Neste novo tabuleiro, o Ártico perfila-se como o Mediterrâneo do século XXI: um corredor vital de trocas entre China, Japão, Estados Unidos, Canadá, União Europeia — e, claro, a própria Rússia, que detém a maior linha costeira da região. Antevêem-se inevitáveis tensões em torno de rotas, recursos, zonas económicas exclusivas, mineração e expansão da atividade primária em territórios historicamente congelados e inabitáveis. Tensões que poderão assumir contornos militares ou, em alternativa, ser reguladas no quadro do multilateralismo e do primado da lei.

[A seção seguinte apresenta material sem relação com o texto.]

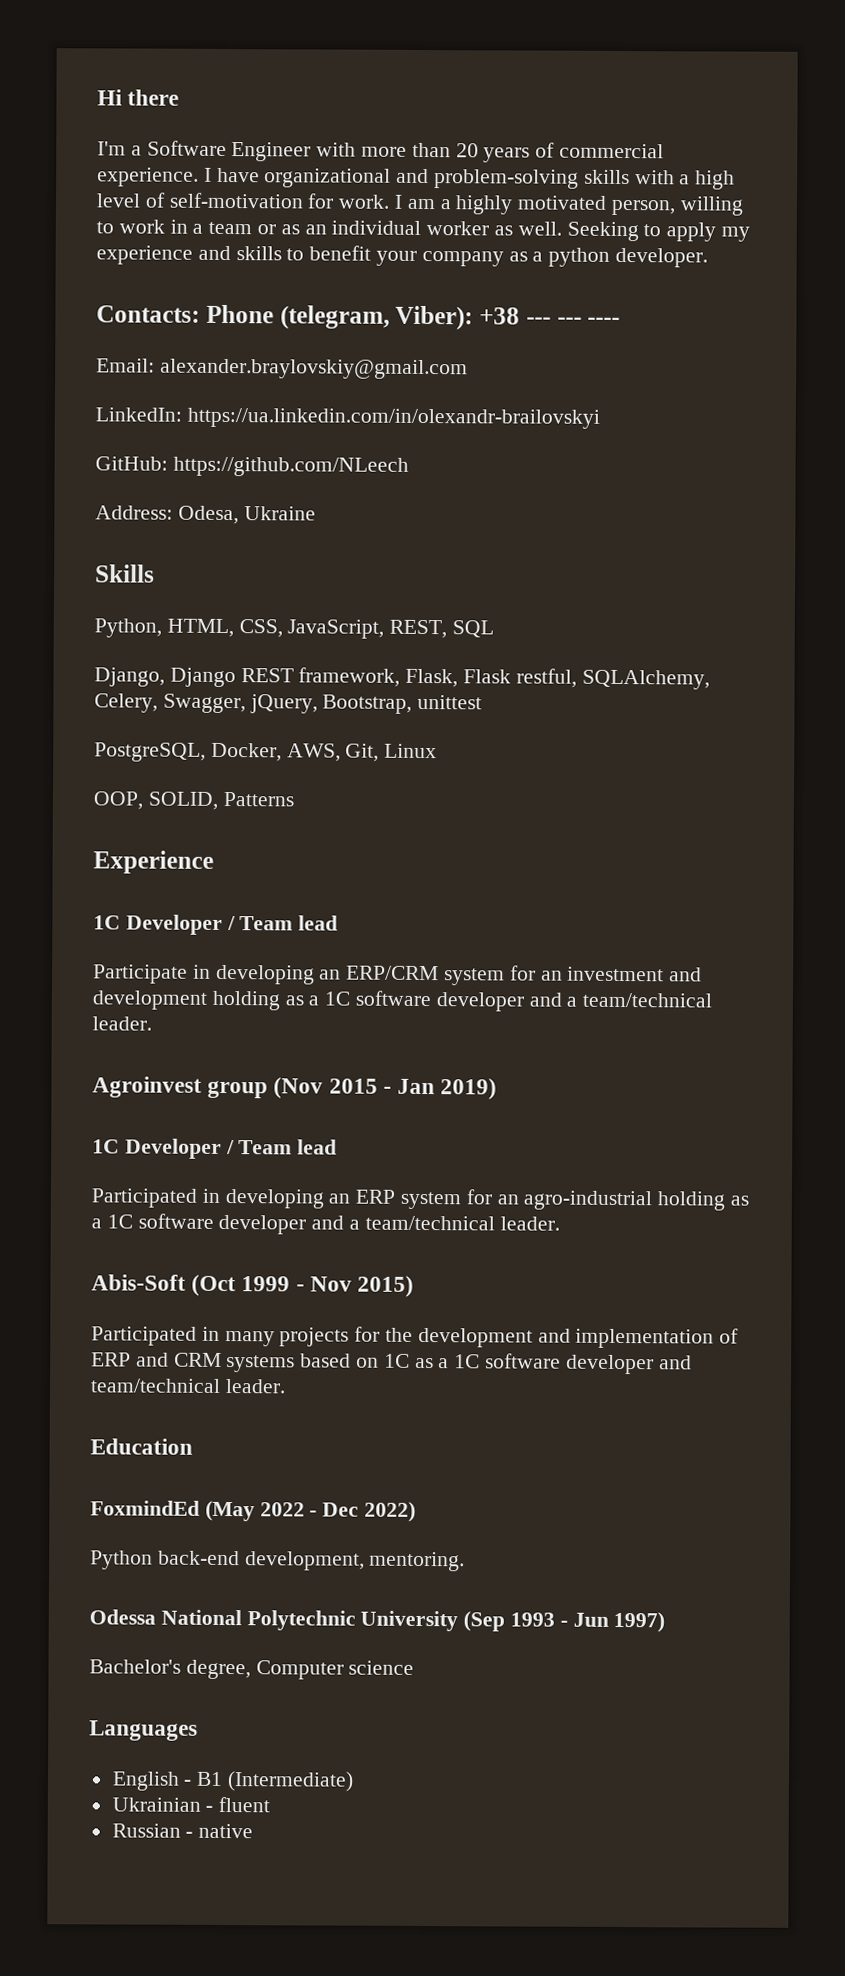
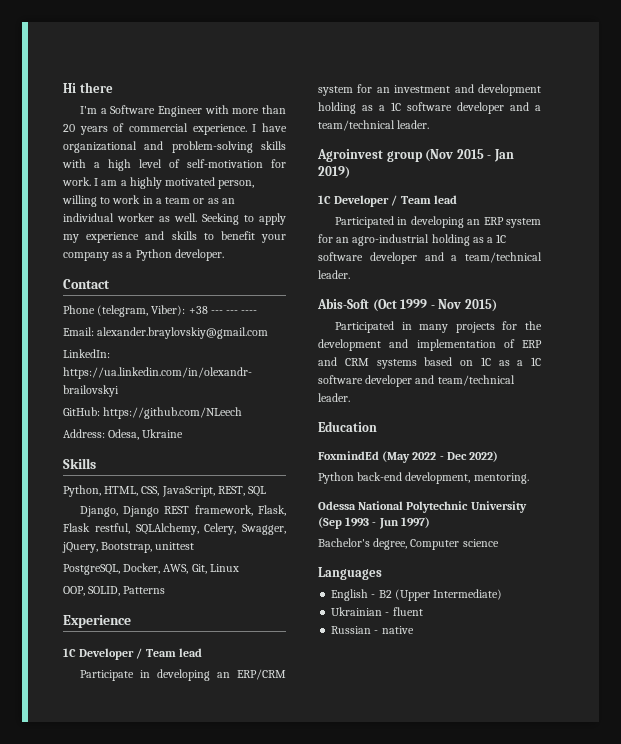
- Seeking to apply my experience and skills to benefit your company as a python developer.
+ Seeking to apply my experience and skills to benefit your company as a Python developer.
- Contacts: Phone (telegram, Viber): +38 --- --- ----
+ Contact
+ Phone (telegram, Viber): +38 --- --- ----
- English - B1 (Intermediate)
+ English - B2 (Upper Intermediate)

É nesse contexto que a decisão de Vladimir Putin de lançar uma guerra de invasão contra a Ucrânia se revela não apenas ilegal, criminosa e injusta, mas também estrategicamente desajustada. Num mundo em transição, Putin compromete o futuro da Rússia num conflito pelo controlo do Mar Negro — o único mar navegável durante todo o ano ao qual historicamente teve acesso — e, em vez de se afirmar como protagonista na nova geoeconomia do Ártico, afunda o país numa aventura imperial que consome recursos, mina a credibilidade externa e compromete a sua capacidade de adaptação ao século XXI.

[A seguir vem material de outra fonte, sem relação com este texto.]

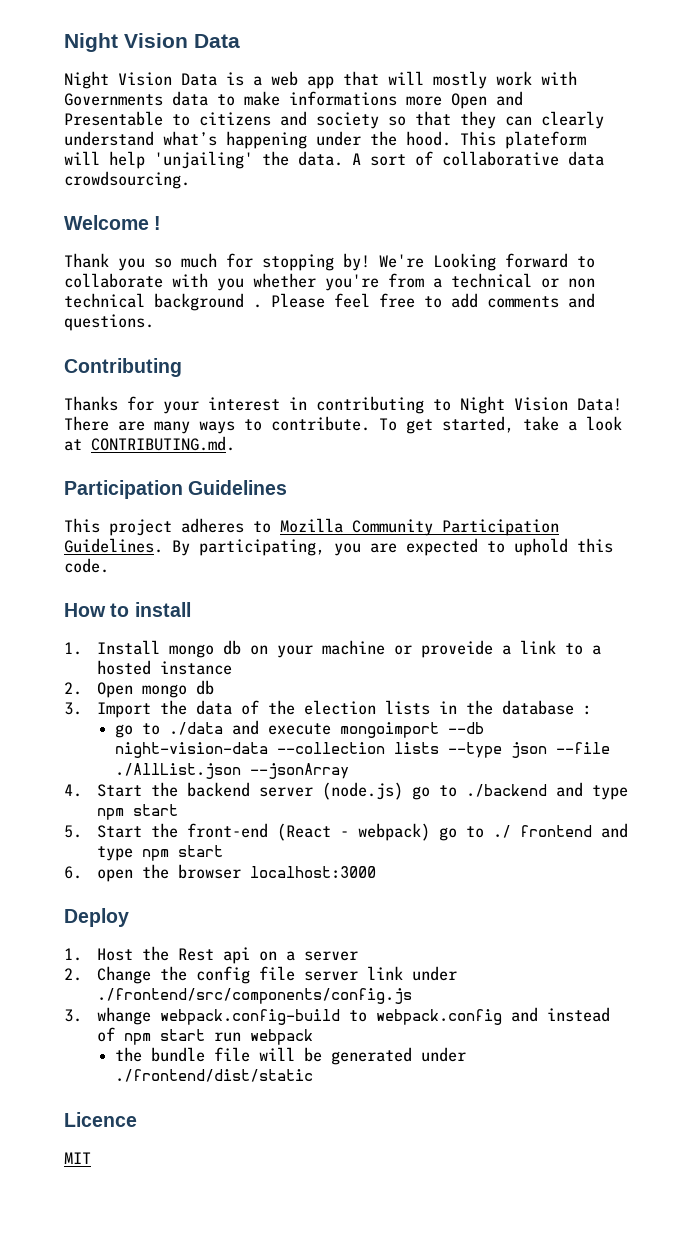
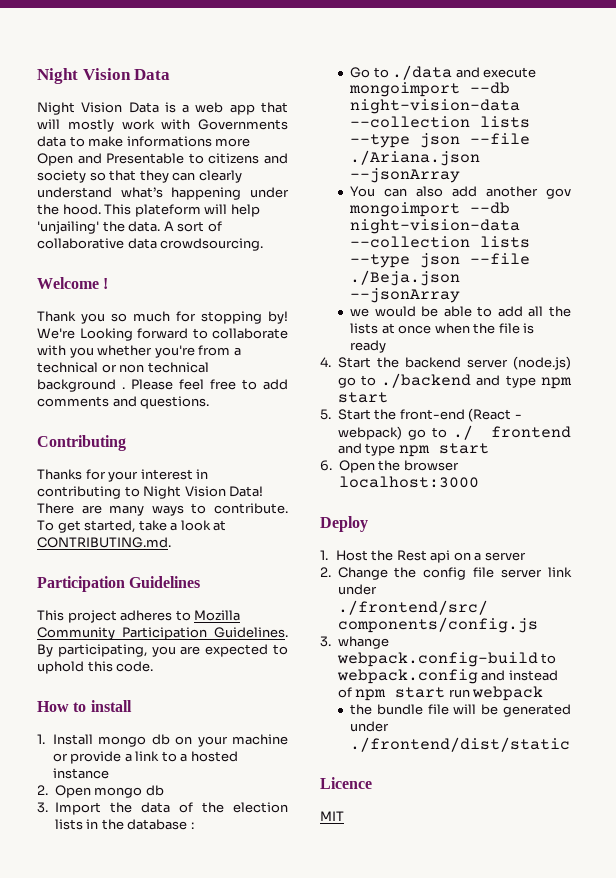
- 1. Install mongo db on your machine or proveide a link to a hosted instance
+ 1. Install mongo db on your machine or provide a link to a hosted instance
- go to ./data and execute mongoimport --db night-vision-data --collection lists --type json --file ./AllList.json --jsonArray
+ Go to ./data and execute mongoimport --db night-vision-data --collection lists --type json --file ./Ariana.json --jsonArray
+ You can also add another gov mongoimport --db night-vision-data --collection lists --type json --file ./Beja.json --jsonArray
+ we would be able to add all the lists at once when the file is ready
- 6. open the browser localhost:3000
+ 6. Open the browser localhost:3000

Empedernidos negacionistas climáticos, como Donald Trump, parecem ter percebido o que está em jogo. O seu súbito interesse pela Gronelândia ou pelo Canadá, que muitos tomaram por mais uma excentricidade presidencial, é na realidade uma reação abrutalhada à nova geopolítica do degelo. A progressiva abertura do Ártico está a redesenhar o mapa do Hemisfério Norte, não só pela emergência de novas rotas marítimas, mas pelo acesso direto a recursos estratégicos.
Segundo estimativas do Serviço Geológico dos Estados Unidos, a Gronelândia poderá conter até 1,5 milhões de toneladas de óxidos de terras raras — o equivalente a cerca de 1 a 2 % das reservas conhecidas. Mas se considerarmos apenas os depósitos prontos para exploração, ou os elementos mais procurados como o neodímio, praseodímio, disprósio e térbio, a importância da Gronelândia aumenta para 18 % das reservas mundiais.

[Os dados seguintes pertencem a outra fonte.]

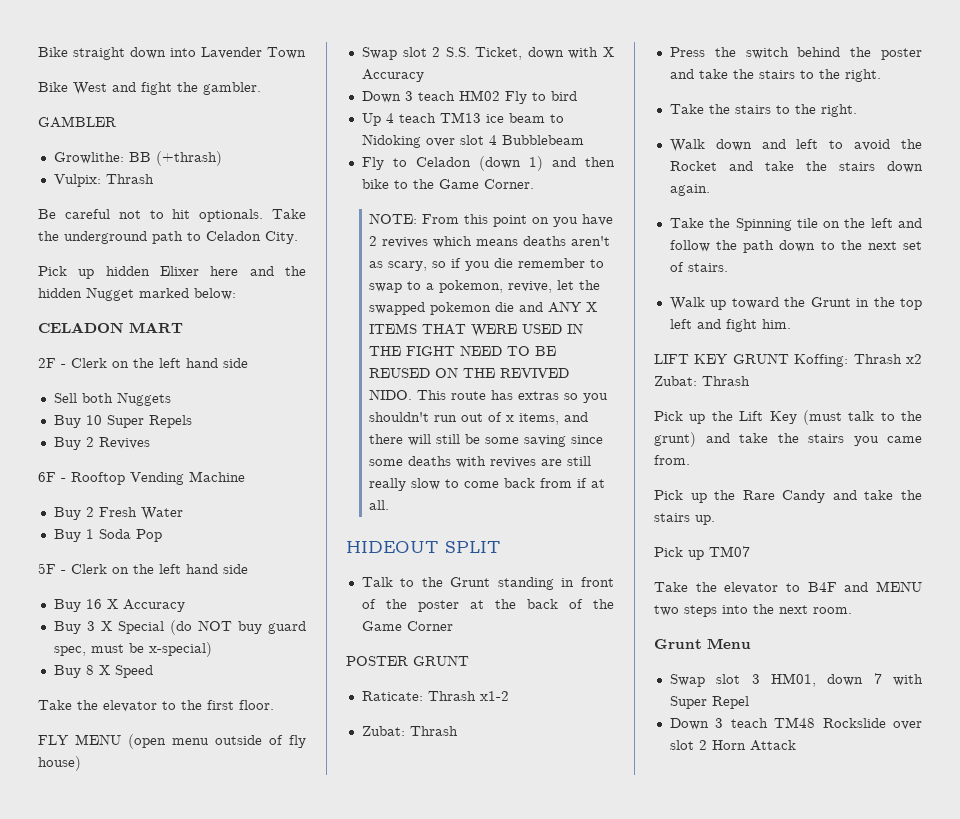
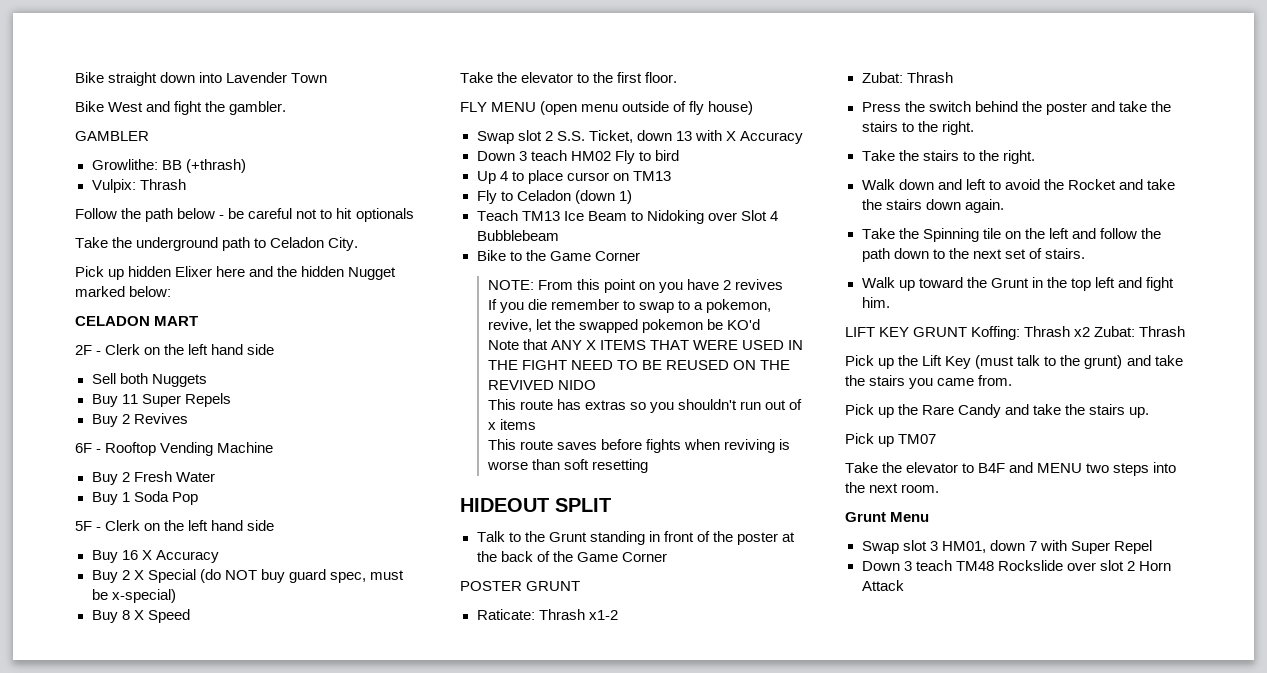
- Be careful not to hit optionals. Take the underground path to Celadon City.
+ Follow the path below - be careful not to hit optionals
+ Take the underground path to Celadon City.
- Buy 10 Super Repels
+ Buy 11 Super Repels
- Buy 3 X Special (do NOT buy guard spec, must be x-special)
+ Buy 2 X Special (do NOT buy guard spec, must be x-special)
- Swap slot 2 S.S. Ticket, down with X Accuracy
+ Swap slot 2 S.S. Ticket, down 13 with X Accuracy
- Up 4 teach TM13 ice beam to Nidoking over slot 4 Bubblebeam
+ Up 4 to place cursor on TM13
- Fly to Celadon (down 1) and then bike to the Game Corner.
+ Fly to Celadon (down 1)
+ Teach TM13 Ice Beam to Nidoking over Slot 4 Bubblebeam
+ Bike to the Game Corner
- NOTE: From this point on you have 2 revives which means deaths aren't as scary, so if you die remember to swap to a pokemon, revive, let the swapped pokemon die and ANY X ITEMS THAT WERE USED IN THE FIGHT NEED TO BE REUSED ON THE REVIVED NIDO. This route has extras so you shouldn't run out of x items, and there will still be some saving since some deaths with revives are still really slow to come back from if at all.
+ NOTE: From this point on you have 2 revives
+ If you die remember to swap to a pokemon, revive, let the swapped pokemon be KO'd
+ Note that ANY X ITEMS THAT WERE USED IN THE FIGHT NEED TO BE REUSED ON THE REVIVED NIDO
+ This route has extras so you shouldn't run out of x items
+ This route saves before fights when reviving is worse than soft resetting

Por outro lado, o Canadá soma importantes jazidas de níquel, lítio, cobalto e grafite, fundamentais para a produção de baterias, semicondutores e sistemas de inteligência artificial. Numa altura em que a China controla mais de 80 % do processamento global de terras raras e domina os circuitos de abastecimento de minerais críticos, o Ártico representa uma oportunidade única para diversificar o acesso a matérias-primas indispensáveis à economia digital do século XXI.
Se no Ártico a habitabilidade tenderá a melhorar, alimentando novas ambições territoriais e económicas, o panorama global é, no essencial, inverso. Nas regiões tropicais e subtropicais — e de forma particularmente dramática em muitas ilhas oceânicas ameaçadas pela subida do nível do mar —, as alterações climáticas traduzir-se-ão na perda progressiva das condições mínimas para uma vida com qualidade. Esta redistribuição planetária da habitabilidade não será neutra: provocará fluxos migratórios em larga escala ao longo da latitude, disputas por recursos básicos e conflitos crescentes pela sobrevivência.
A perplexidade perante a incapacidade de antecipação de Putin foi, afinal, o que me ocorreu, em silêncio, naquele almoço em Berlim, ao ouvir a pergunta dirigida a Angela Merkel. Não revelarei, por reserva, o que ela respondeu. Partilho, no entanto, a memória desse episódio porque ilustra um risco cada vez mais evidente: quando os líderes continuam a interpretar o mundo com base em mapas antigos, podem condenar os seus países a repetir os erros do passado, em vez de os preparar para os desafios do futuro.